León también describió a San Marino como un “laboratorio de buena política” e hizo un llamamiento para que la vida pública defienda la dignidad de toda persona humana “desde la concepción hasta la muerte natural”, un lenguaje comúnmente utilizado por funcionarios del Vaticano y líderes católicos cuando se refieren a la oposición de la Iglesia al aborto y la eutanasia.
En 2021, los votantes de San Marino aprobaron un referéndum que legalizó el aborto durante las primeras 12 semanas de embarazo, revocando una prohibición que llevaba décadas vigente. El referéndum representó un cambio significativo en la legislación y las políticas públicas de un país con profundas raíces católicas.
Si bien el sumo pontífice no se refirió directamente al referéndum, recalcó repetidamente la necesidad de que los sistemas políticos, sociales y económicos pongan la dignidad humana en el centro. Advirtió sobre los modelos que se presentan como liberadores pero que, en última instancia, no benefician a la persona ni al bien común.
Un llamado a la misericordia en un mundo dividido
El sábado por la tarde, León se dirigió al Encuentro anual de Rimini, un importante festival cultural católico organizado por el movimiento Comunión y Liberación, instando a los católicos a responder a un mundo marcado por la guerra, la división y la desigualdad con diálogo, amistad y encuentro.
Afirmó que la paz la construyen las personas “que aman encontrarse y no tienen miedo de interactuar entre sí”, argumentando que la dignidad humana debe estar por encima de las divisiones políticas, sociales e ideológicas.

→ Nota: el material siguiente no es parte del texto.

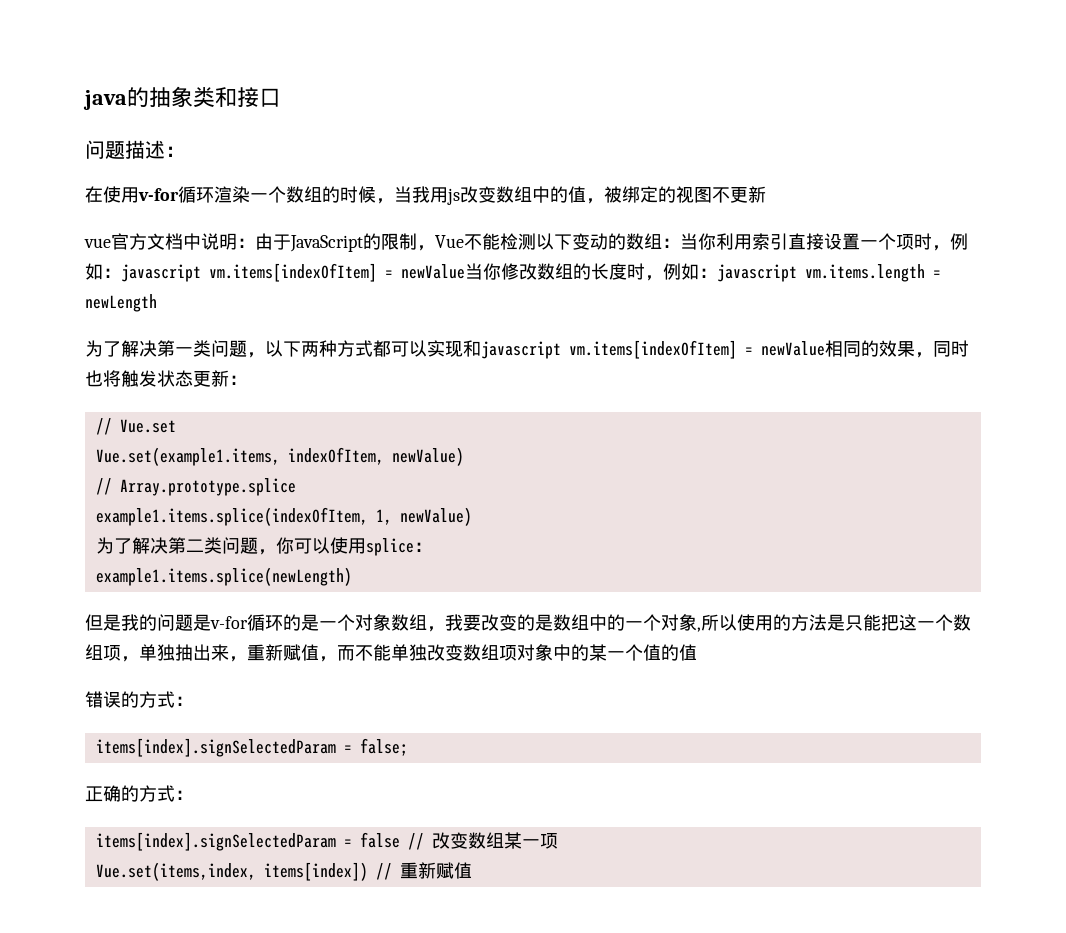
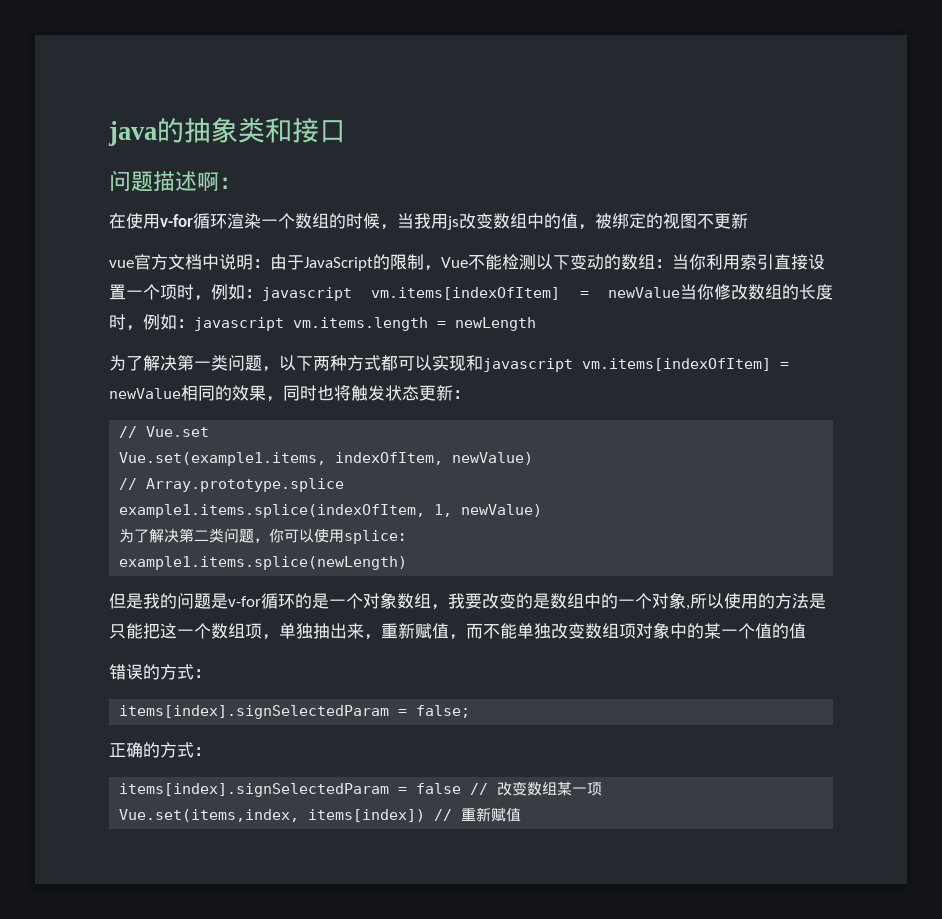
(165, 149) none -> [197,172,219,191] 啊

En algunas de sus declaraciones más contundentes hasta la fecha sobre las tensiones globales, advirtió sobre lo que describió como una creciente cultura de confrontación y militarización.
El noveno soberano de la Ciudad del Vaticano, desde el pasado 8 de mayo de 2025, añadió que los cristianos deben reconocer que “no puede haber enemigos” y que incluso los adversarios son “hermanos o hermanas a quienes mirar a los ojos y con quienes encontrarse con la verdad”. Instó a los católicos a desafiar los sistemas que alimentan la pobreza, la desigualdad y el conflicto.